Du côté des habitants du Bois l’Abbé, la mise en place de la PSQ a été diversement accueillie. « Je pense que c’est une bonne chose. Cela fait des dizaines d’années que j’habite ici et je trouve que le taux de délinquance a un petit peu diminué mais il y a encore beaucoup de choses à améliorer. Si cette initiative permet un rapprochement entre les jeunes et la police, alors c’est une super idée. Je reste optimiste et j’attends de voir la suite même si je trouve que cette police de sécurité n’est pas suffisante, il faut combattre la délinquance dès le début et ça doit passer par l’éducation des jeunes! », enjoint Sarah, 53 ans. «J’ai des enfants en bas âge et des fois, quand je vois les jeunes du quartier, je n’ai pas envie que mes enfants deviennent comme eux plus tard donc j’essaie d’éduquer mes enfants avec des  bonnes valeurs dès le plus âge et si cette initiative peut améliorer les choses pour éviter aux générations futures de suivent les pas de leurs aînés, alors c’est une bonne chose», espère Fatima, 35 ans. « C’est une bonne chose et j’espère que nous verrons plus souvent la police dans le quartier. Ici les jeunes font vraiment ce qu’ils veulent et c’est dommage, il n’y a plus de respect comme on pouvait le trouver avant. Maintenant ils n’ont aucune limite, je les vois de mon immeuble ils sont toujours en bas en train de boire et fumer, ce n’est pas possible. Il faut saisir cette opportunité pour améliorer les choses j’espère simplement que tout cela va se passer dans les meilleures conditions possibles pour faire avancer les choses», abonde Karim, 55 ans. «Je trouve que la délinquance dans le quartier a énormément diminué ces dernières années.
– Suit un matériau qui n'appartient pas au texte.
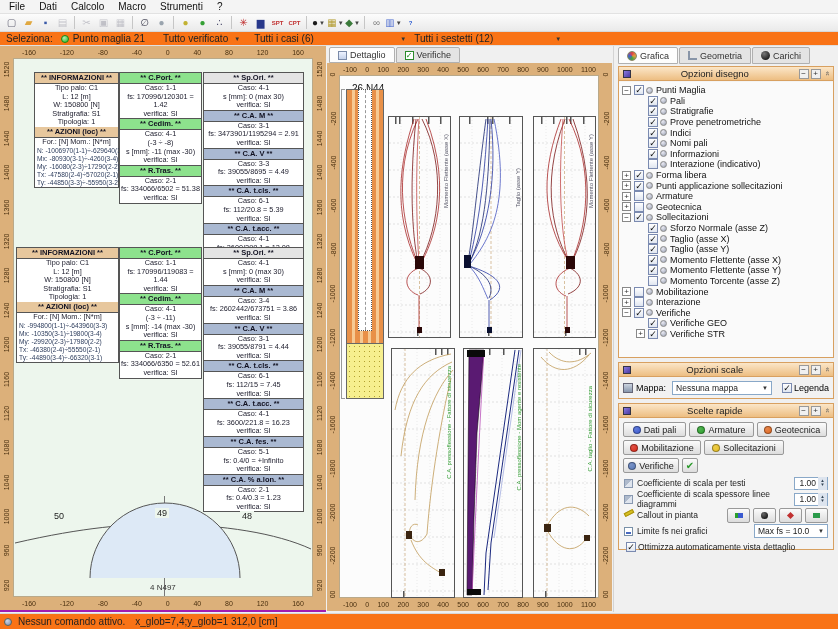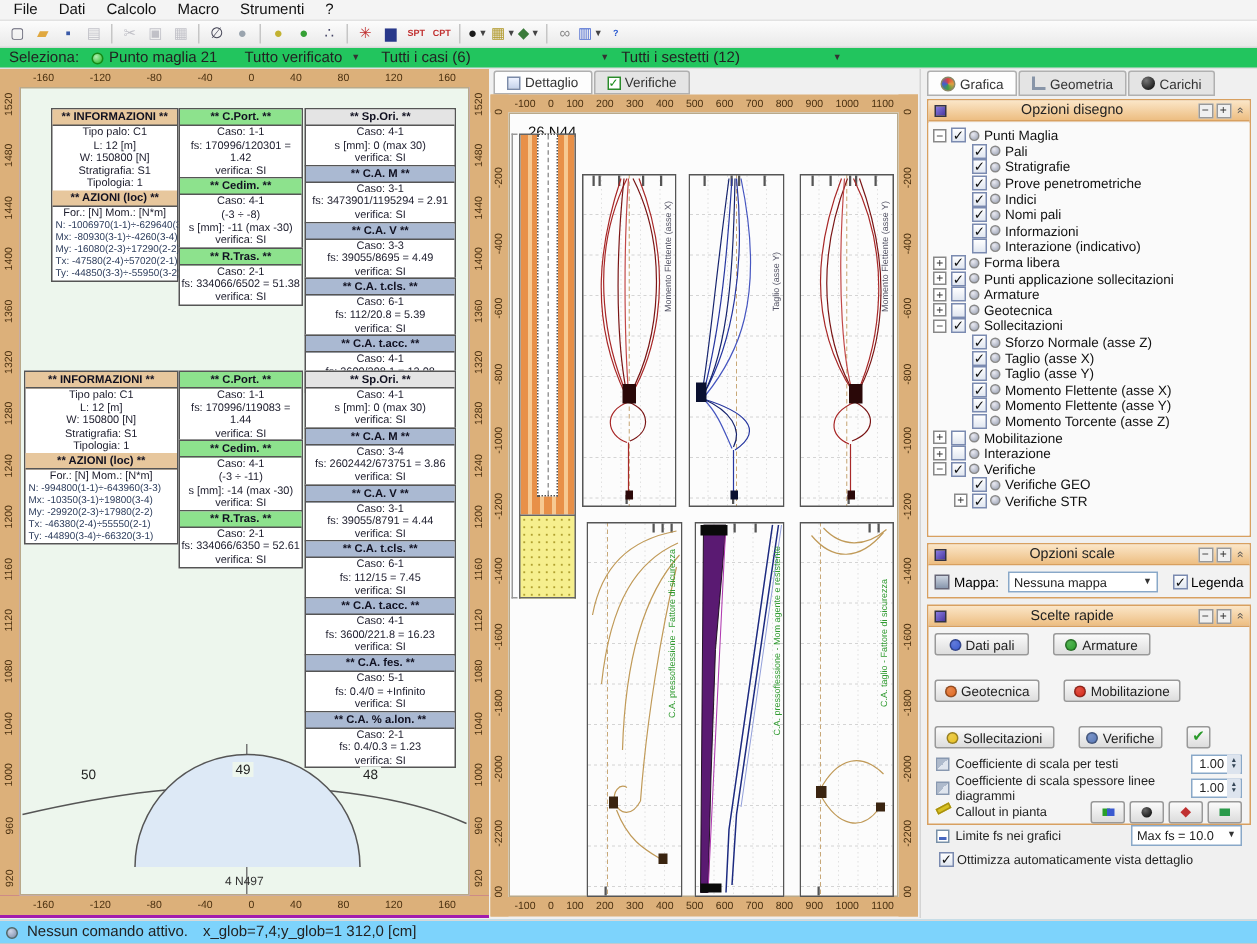"Seleziona:" .selbar { background: #22c55e -> #f97316 }
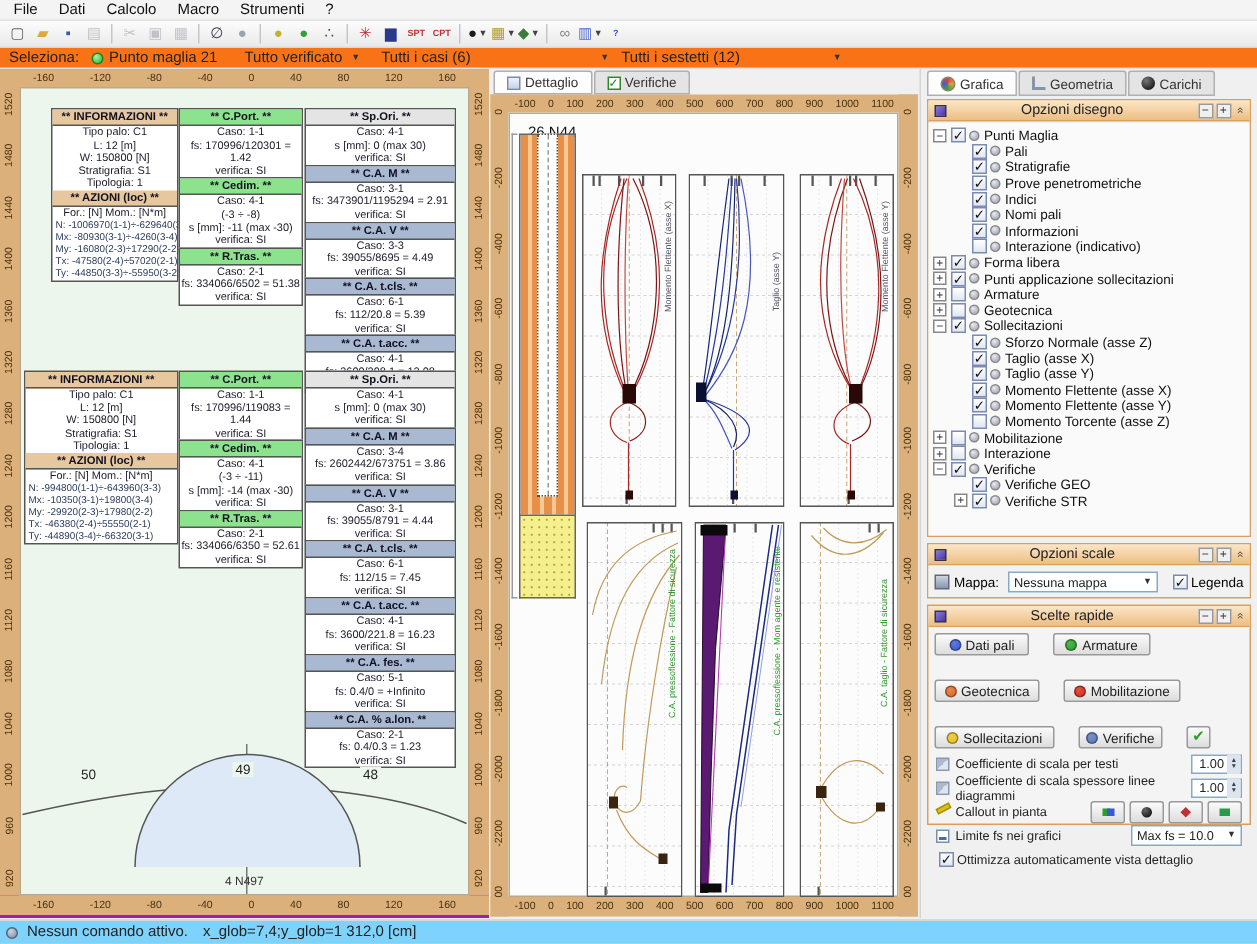"Dati pali" #qbtns { gap: 16px -> 3px }
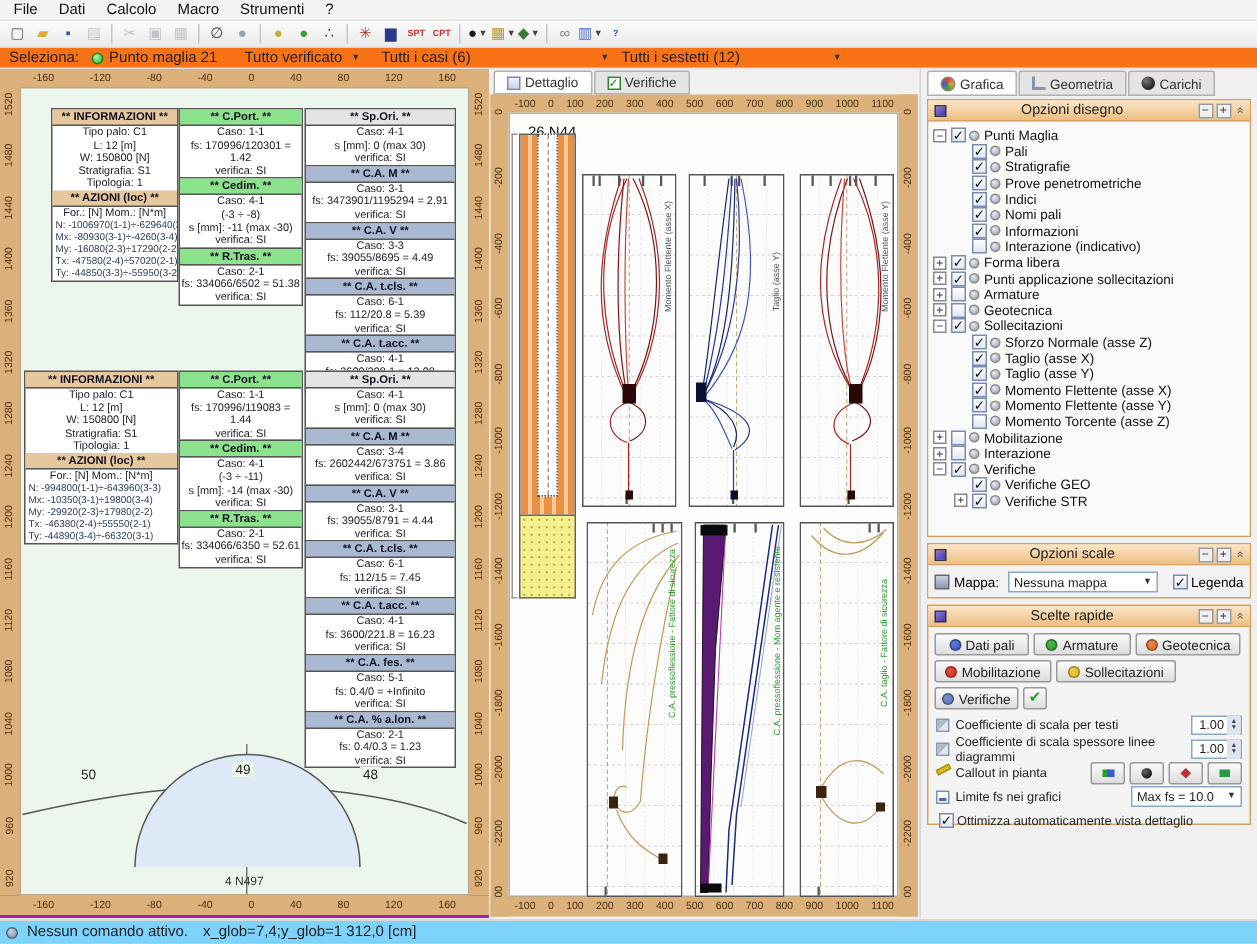"Nessun comando attivo." .status { background: #7dd3fc -> #f97316 }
L’annonce de ce nouveau dispositif m’a beaucoup surpris étant donné que dans le département il y a beaucoup de villes et de quartiers plus dangereux et qui mériteraient davantage de moyens et où ce dispositif aurait plus d’utilité. Mais si ça peut être utile pour Champigny et pour notre quartier alors je suis pour. Mais j’attends de voir ce que cela va changer parce que chaque année j’ai l’impression qu’il y a un nouveau dispositif et chaque année, c’est la même chose. Donc au bout d’un moment, on ne réfléchit plus. On attend simplement des changements», estime Ahmed, 49 ans.

Mais pas tous

«C’est une initiative utopique et qui va coûter énormément d’argent à l’État. Ça n’aura aucun impact sur la délinquance et les jeunes n’auront pas spécialement plus peur de la police qu’avant. Je pense que c’est simplement un moyen pour rassurer la population en lui faisant croire qu’il y a une nouvelle police qui arrive sur le terrain alors qu’en réalité il n’y a que le nom qui va changer», réagit, plus sceptique, Antony, 41 ans.  «Je suis contre ce nouveau dispositif. Nous les jeunes, on se fait déjà contrôler régulièrement et si avec ce dispositif il y a plus de policiers qu’avant, alors les contrôles vont continuer et il va y en avoir encore plus qu’avant. La police a une mauvaise image ici, surtout auprès des jeunes. Et je ne vois pas comment cette image peut s’améliorer. C’est un peu le jeu du chat et de la souris avec eux, on ne va pas se mentir, même en étant le plus optimiste du monde, il n’y aura jamais de vraie relation de confiance entre les jeunes et la police, ce serait utopiste», doute Abdel, 23 ans. «Quelques soient les modalités de déploiement des forces, la police n’a pas une très bonne image et elle est la cible d’attaque et demeurera tout autant vulnérable tant les choses n’ont pas évolué sur ce point. Seule, cette nouvelle police de sécurité est inutile, il faut avant tout de la prévention pour renouer les liens avec les jeunes, c’est le plus important pour que puisse se créer une relation de confiance. J’espère qu’il y aura des efforts des deux côtés avec une réelle volonté pour améliorer la situation», insiste Fabien, 34 ans.